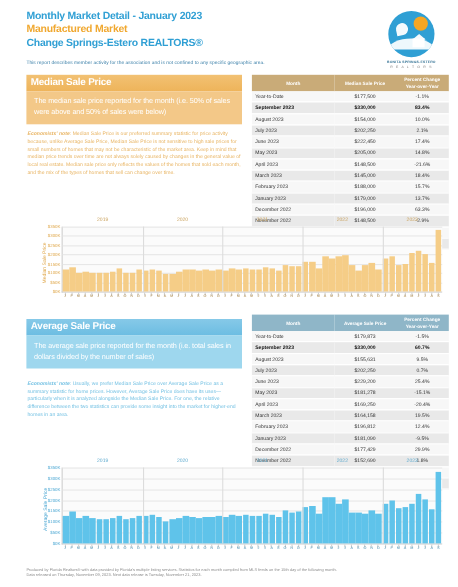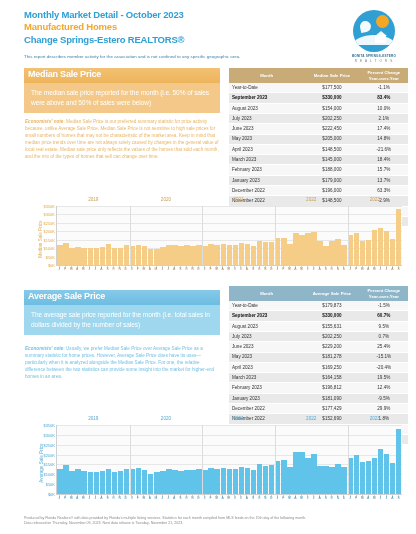"Monthly Market Detail - October" div.h-line1 { text: October -> January }
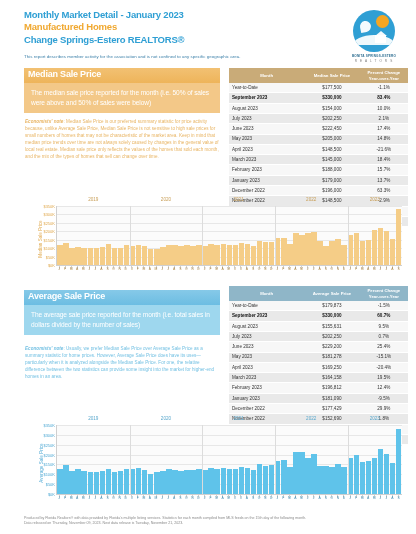"Manufactured Homes" div.h-line2 { text: Homes -> Market }
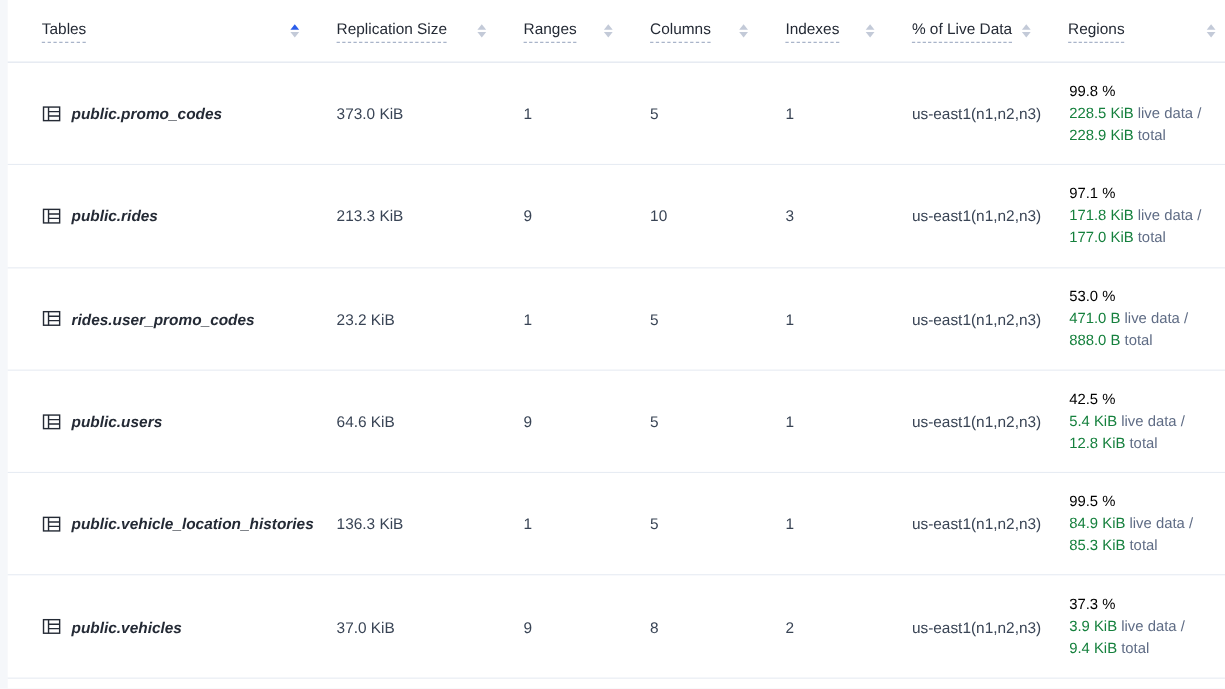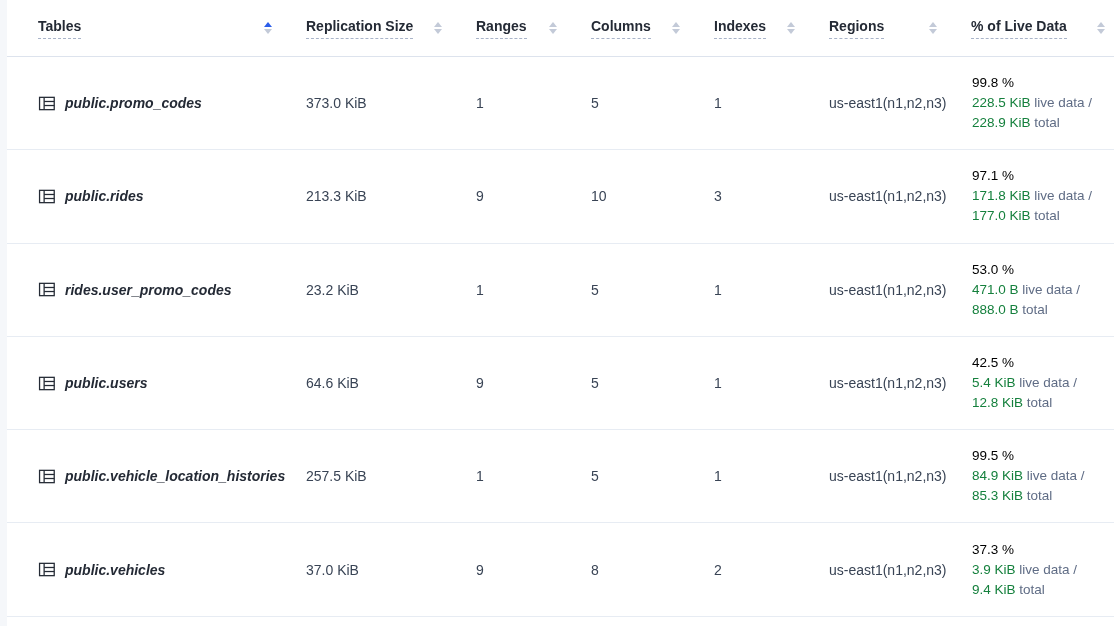"Tables" .th { font-weight: 700 -> 400 }
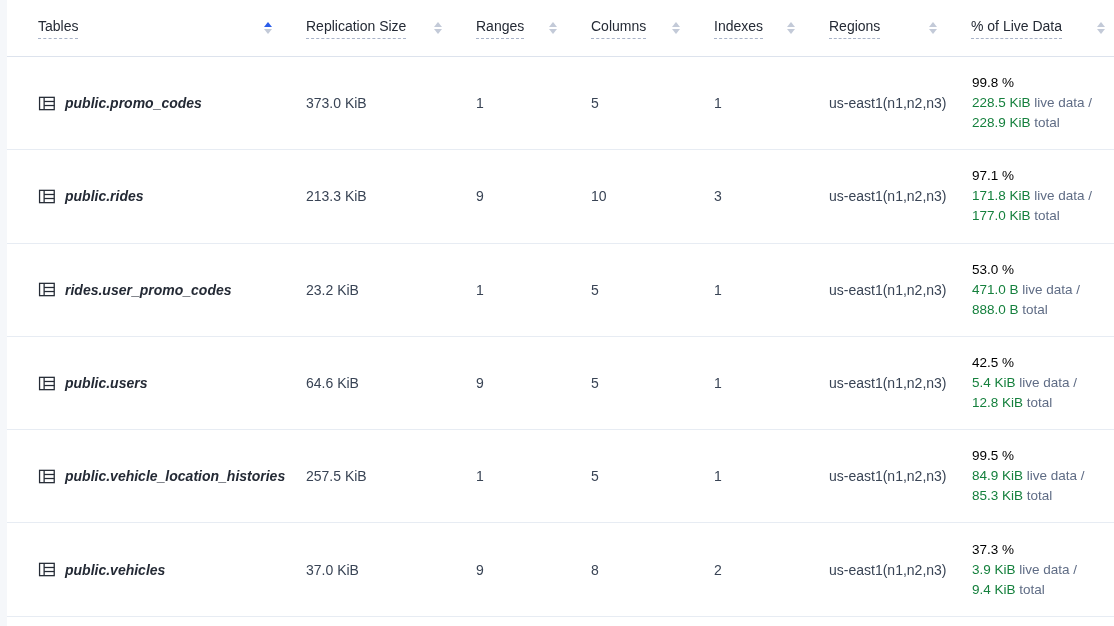"Regions" div.th { order: before "% of Live Data" -> after "% of Live Data" }
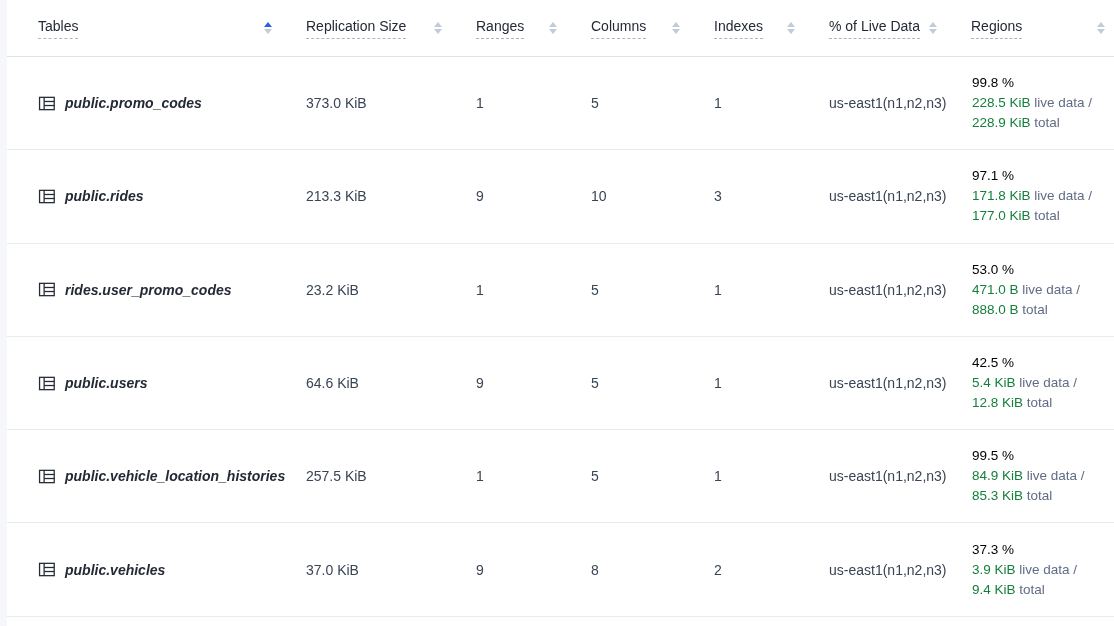"257.5 KiB" div.td { text: 257.5 -> 136.3 }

______________________________

_Work request_:
Copy out all the data exactly. No images belong in the copy.

_Completed task_:
"Monthly Market Detail - October" div.h-line1 { text: October -> January }
"Manufactured Homes" div.h-line2 { text: Homes -> Market }
"Tables" .th { font-weight: 700 -> 400 }
"Regions" div.th { order: before "% of Live Data" -> after "% of Live Data" }
"257.5 KiB" div.td { text: 257.5 -> 136.3 }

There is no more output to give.